17th century warships linked to Sweden's historic Vasa found - pseudolus
https://www.theguardian.com/world/2019/nov/08/17th-century-warships-linked-to-swedens-historic-vasa-found
======
beloch
The Vasa museum is amazing. The ship itself sank 15 minutes into it's maiden
voyage and had as uninteresting a career as can be imagined, but the museum
captures a slice of 17th century Stockholm life in a way that's utterly
compelling. It does a fantastic job of telling the story of the people who
built the Vasa.

Note: There's a documentary on the Vasa that was playing in a side-room at the
museum when I was there, but can be found online. It's worth watching if you
have an interest in the ship.

[https://www.imdb.com/title/tt2301604/](https://www.imdb.com/title/tt2301604/)

The quality of the Vasa museum gives me hope that, one day soon, the recently
discovered wrecks of the Erebus and Terror might be raised and put in a
museum. Similar to the Vasa, these 19th century ships sank in waters with
excellent conditions for preservation. Archaeologists believe conditions may
actually have been good enough to preserve paper[1]! We can only hope journals
kept by the crew may resolve the mystery surrounding the fate of the Franklin
expedition. If a ship that sank 15 minutes into its maiden voyage can be the
centrepiece of a world-class museum, imagine the museum that could be made out
of ships that explored both of the world's poles and met fates that remain
shrouded in mystery!

[1][https://www.cbc.ca/news/canada/terror-wreck-exploration-
fran...](https://www.cbc.ca/news/canada/terror-wreck-exploration-franklin-
expedition-mystery-1.5252023)

------
caseysoftware
I was at the Vasa museum just a few weeks ago. While the ship itself is
massive and amazing, what they recovered with it and how is even more so.

It wasn't lost at sea in battle but on the way out of port. Therefore there
wasn't any battle damage and it was fully stocked with supplies and gear.
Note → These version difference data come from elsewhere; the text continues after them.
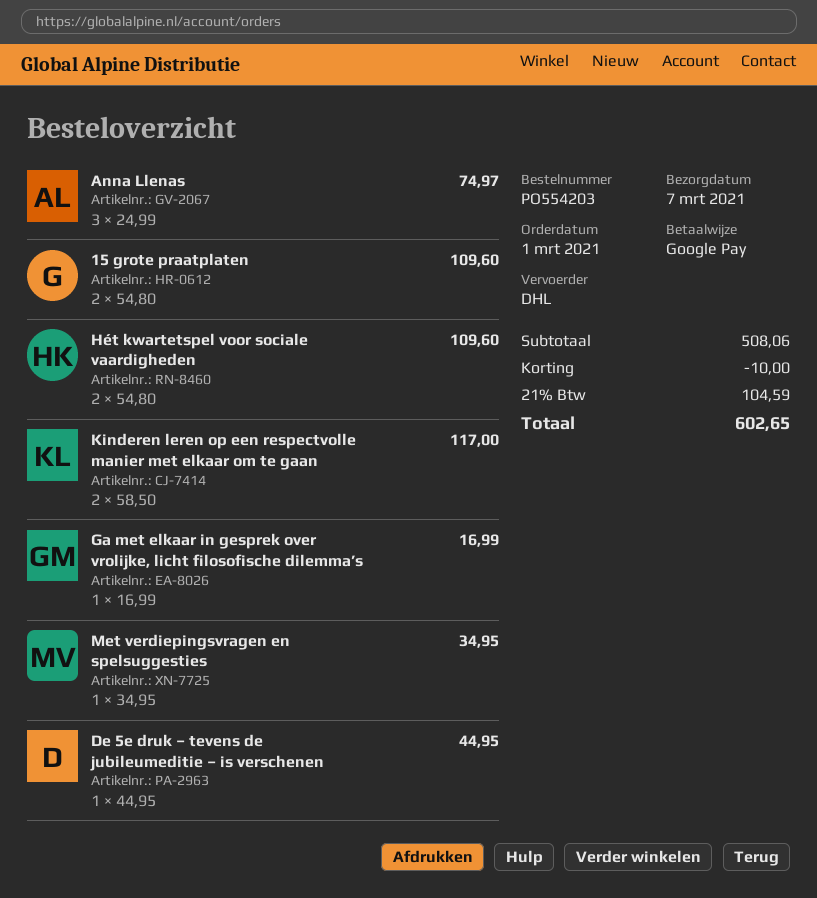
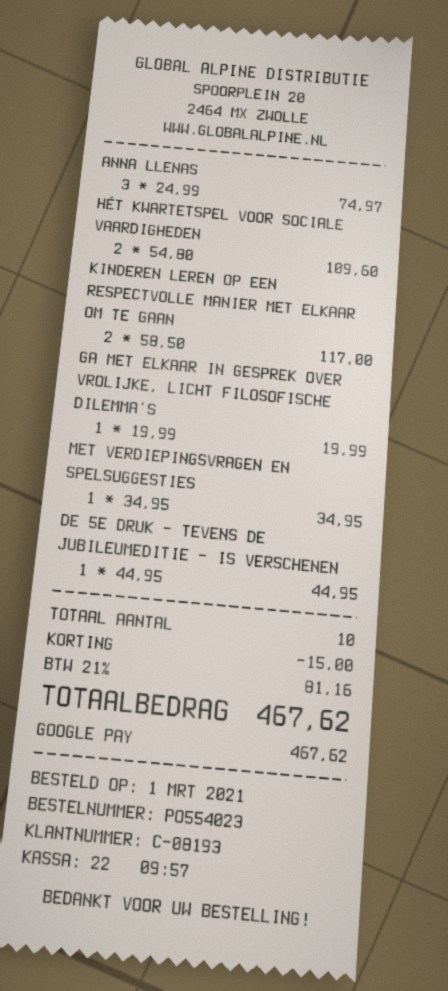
order number: PO554203 -> PO554023
15 grote praatplaten: 2 x 54.80 = 109.60 -> none
Ga met elkaar in gesprek over vrolijke, licht filosofische dilemma’s: 1 x 16.99 = 16.99 -> 1 x 19.99 = 19.99
discount: 10.00 -> 15.00
tax: 21% = 104.59 -> 21% = 81.16
total: 602.65 -> 467.62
Then since the mud was soft enough, a good portion of the ship sank deeply and
was protected from water, weather, etc that would normally erode and destroy
things. You can see all kinds of detail from woodwork and decoration.

Finally, they have a display on how they were able to recover it ~50 years ago
and the sheer amount of effort it took. It's stunning looking through the
diagrams, etc.

------
paulajohnson
If you are ever in Stockholm do go and see the Vasa. The picture does not do
it justice. Seriously amazing.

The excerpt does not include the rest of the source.